The build-up to Lady Catherine asking Elizabeth’s age is when it is established that all five Bennet sisters are ‘out’ in society at the same time. While in London society and higher aristocratic circles of wealth where girls would be given extensive educations and brought out into society with a great deal of fanfare, the Bennets have just gotten on with their social lives in Hertfordshire without much abiding by the fussier rules of high society.
Lady Catherine’s astonishment that the Bennet girls had no governess and are not being Properly Brought Out is likely a kind of passive-aggressive comment on the family’s lack of standing and money.
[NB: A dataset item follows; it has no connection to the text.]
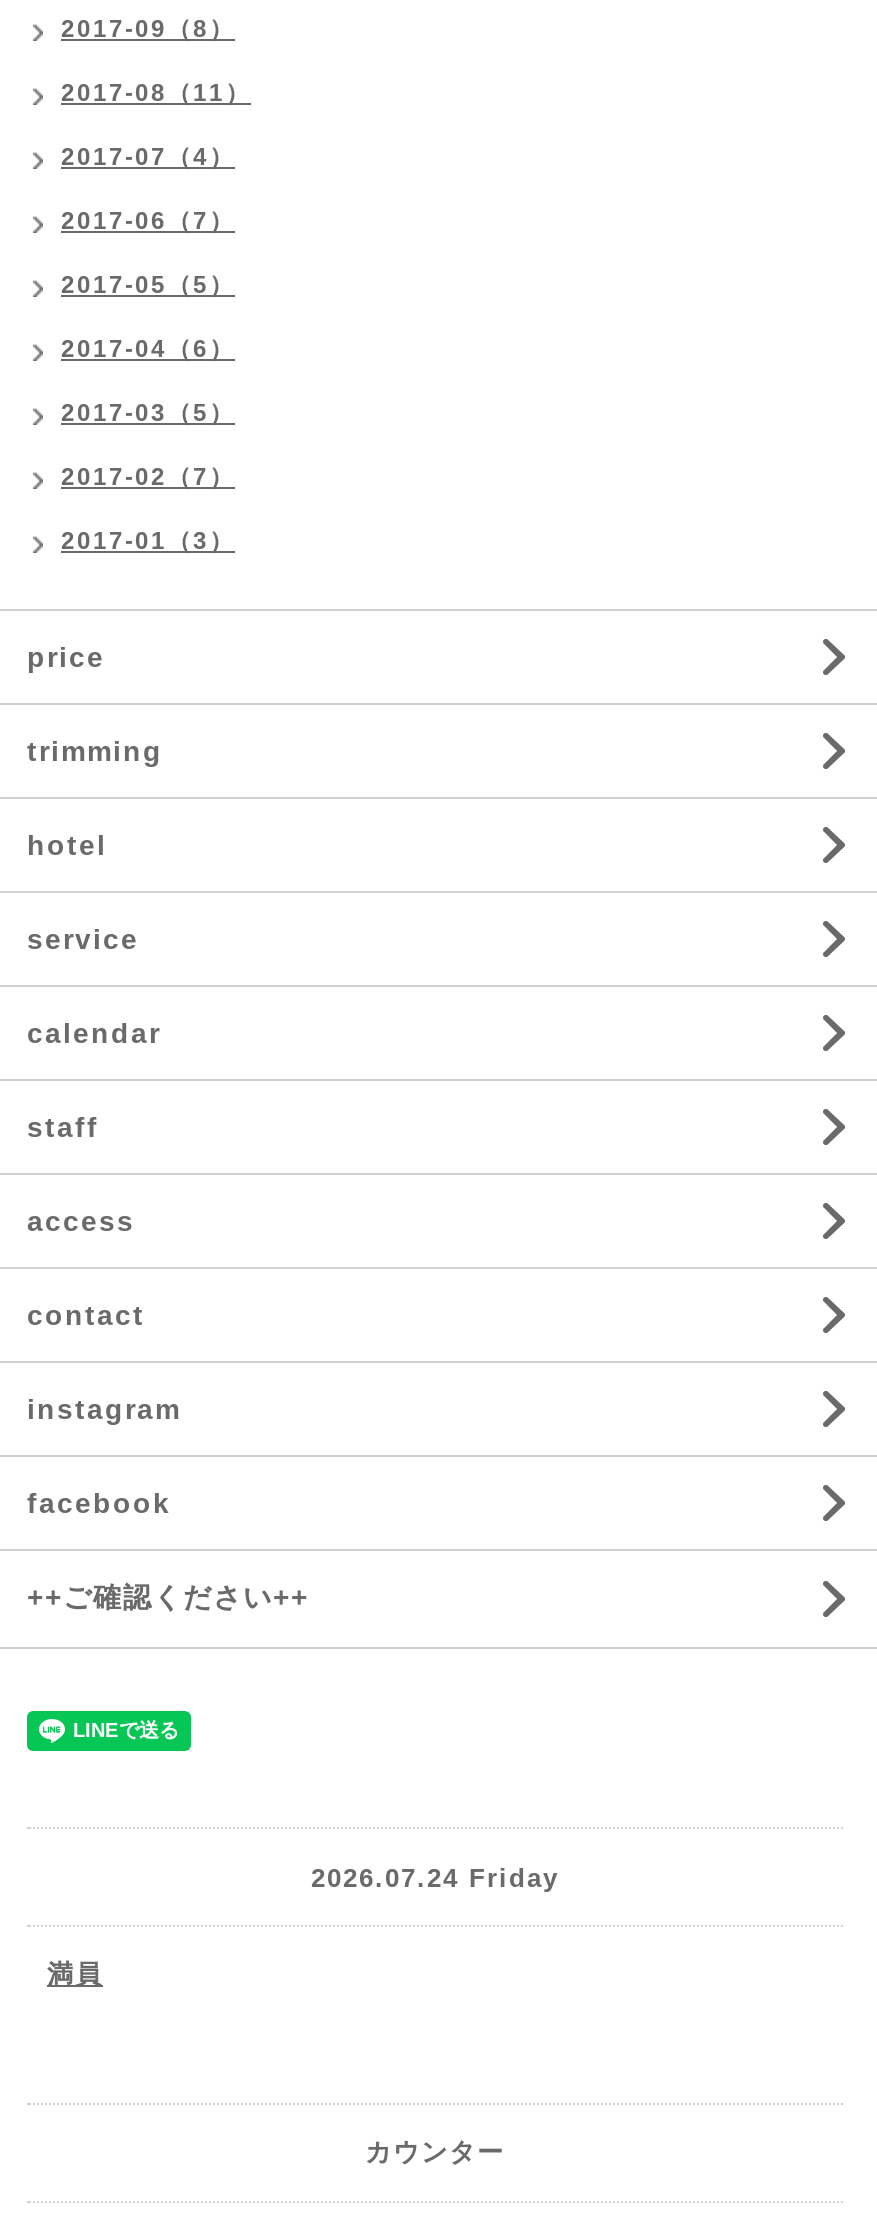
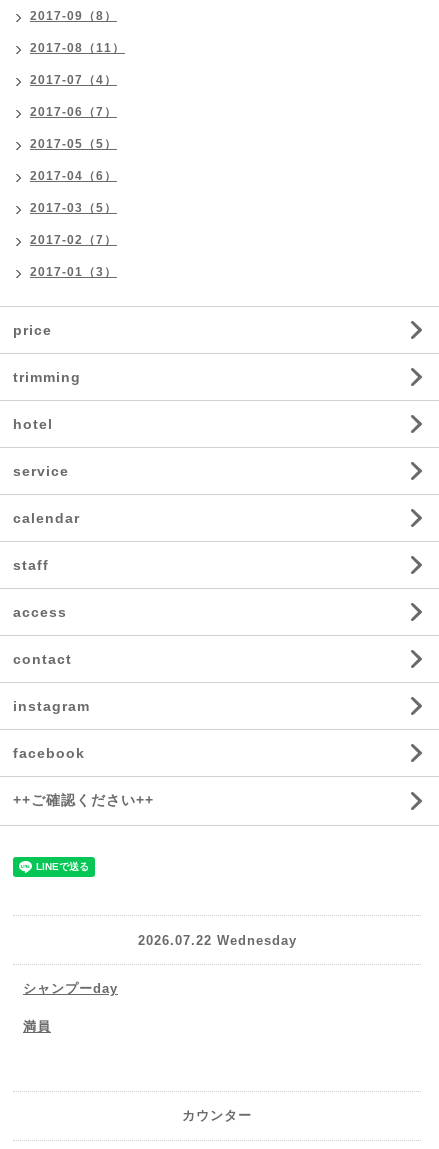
- 2026.07.24 Friday
+ 2026.07.22 Wednesday
+ シャンプーday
Elizabeth resists this put-down by pointing out that they’re all doing Just Fine, Thanks; and while perhaps Lydia, the youngest sister, is a little young to be out in society at just the age of fifteen (many girls only being presented at Court from the age of seventeen,) it is not unheard of for young ladies of that age to attend parties and dances, particularly in the country where genteel company may be more scarce and the etiquette of social obligations more relaxed to just allow people to have a good time.
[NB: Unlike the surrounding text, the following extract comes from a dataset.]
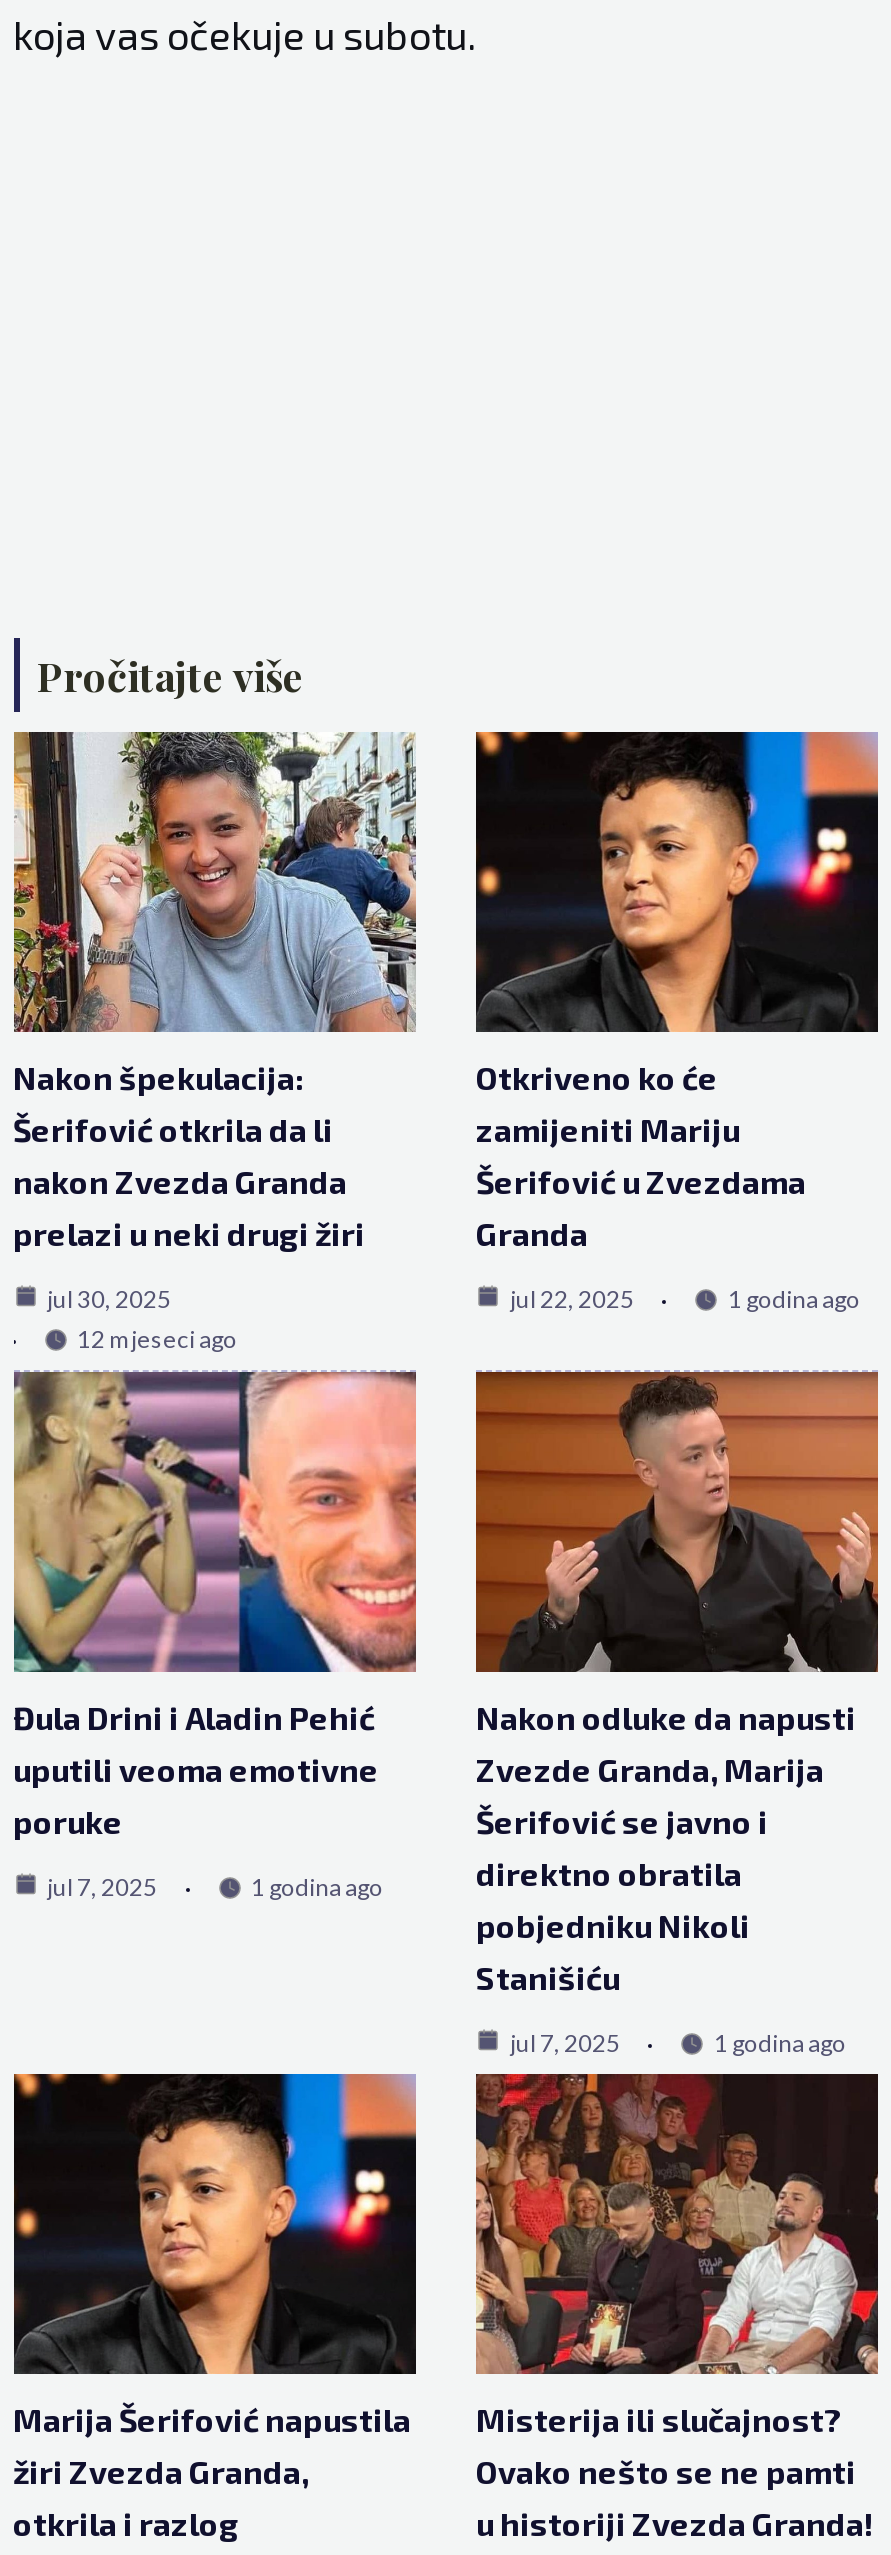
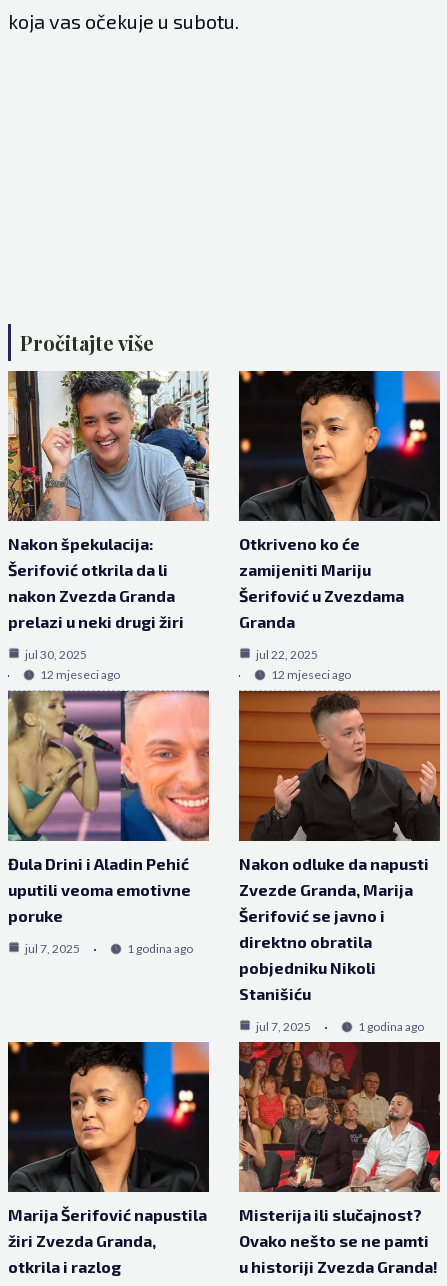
- 1 godina ago
+ 12 mjeseci ago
Lady Catherine needs to wrest back control of the conversation, however, so she immediately and directly asks Elizabeth’s age, which would likely lead to more passive-aggressive reflections upon how long she has had to make a good match, and why she has not yet made one yet, and how long she may have left, and whether she is holding back her younger sisters’ chances by failing to get married quickly…this is all unsaid, of course, but these are the conventions of the time and class they are all a part of, and nobody could be unaware of the doorway Lady Catherine is opening by the force and direction of her questioning.
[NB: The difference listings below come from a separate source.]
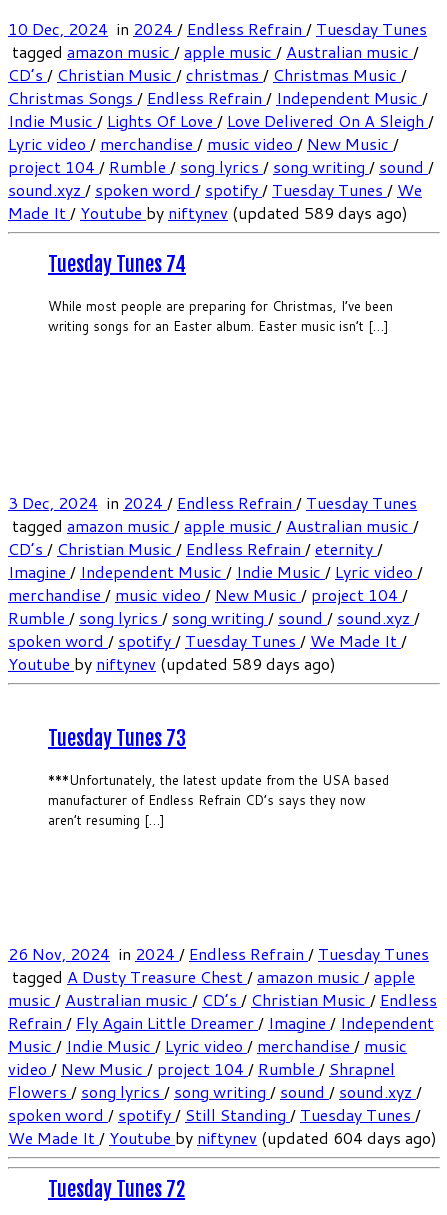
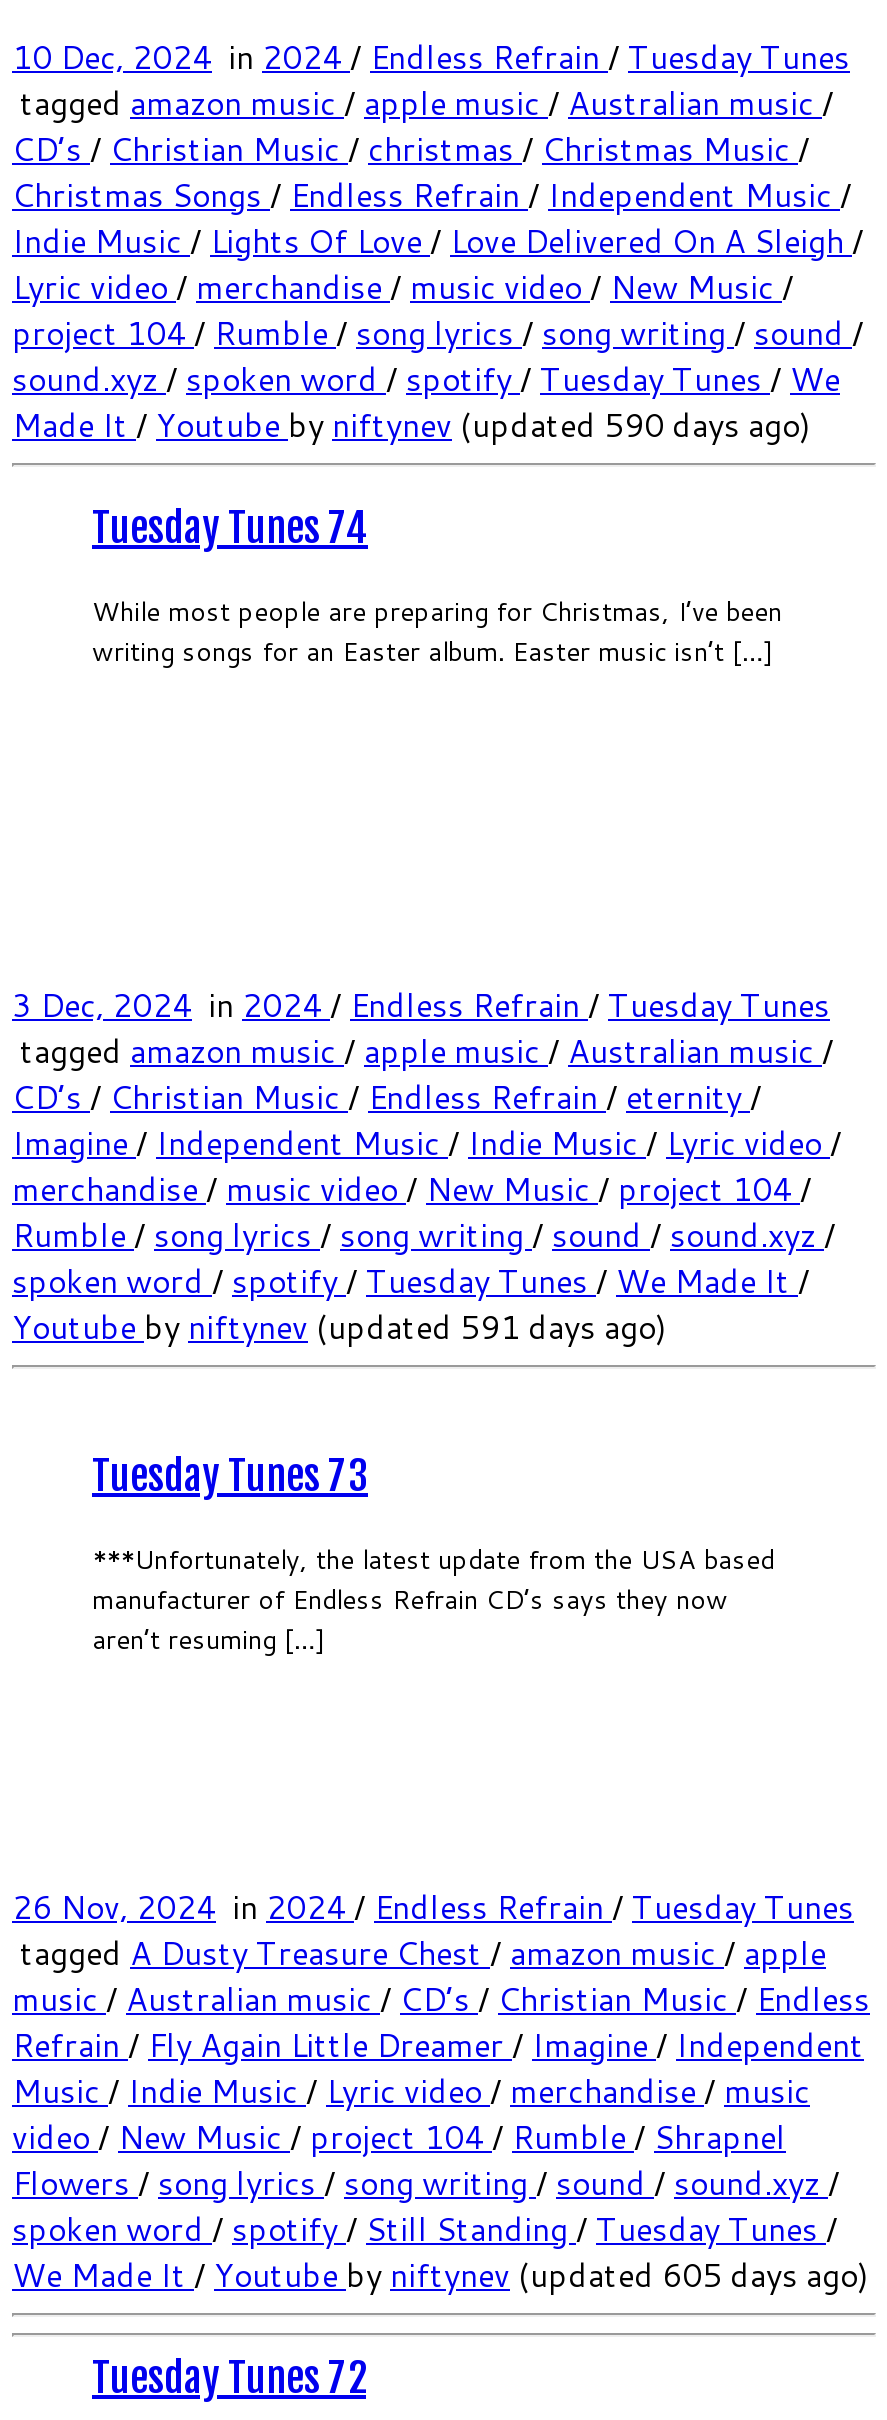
- Made It / Youtube by niftynev (updated 589 days ago)
+ Made It / Youtube by niftynev (updated 590 days ago)

- Youtube by niftynev (updated 589 days ago)
+ Youtube by niftynev (updated 591 days ago)

- We Made It / Youtube by niftynev (updated 604 days ago)
+ We Made It / Youtube by niftynev (updated 605 days ago)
Elizabeth’s dodge of “well, since my three YOUNGER sisters are QUITE GROWN-UP ENOUGH to be out in the ALMIGHTY GOOD SOCIETY like FULLY ADULT WOMEN then I must be SOOOO OOOOOLD I really can’t even BEGIN to tell you how ANCIENT I am Lady Catherine you would SWOON to hear how DECREPIT A SPINSTER I AM” is a master-class in being polite but petty. It quite puts Lady Catherine on the back-foot and forces her to admit that she could have quite easily and correctly guessed Eliza’s age for herself (“You cannot be more than twenty, I am sure, therefore you need not conceal your age.”) So her ladyship is made to own that she had no real reason to be so forward with Miss Elizabeth apart from her own prying manners, and Lizzy’s response is so mildly sarcastic as it plays into stereotypes of spinsters ashamed of their ages that nobody can even call her out on it for being a tart-tongued little saucepot, rather Lady Catherine must console her like “oh no, come on, we all know you’re still plenty young, geez…” but in doing so must tacitly acknowledge her own ridiculousness in asking such questions in the first place.
All that’s left is for Elizabeth to neatly confirm her exact age; and, yes, Lady Catherine is quite right, she’s only twenty years old, so one wonders why her ladyship felt the need to even ask at all…
except if she was trying to be a bitch.It’s a conversational power-move such as Lady Catherine does not often encounter among those who are socially-inferior to her.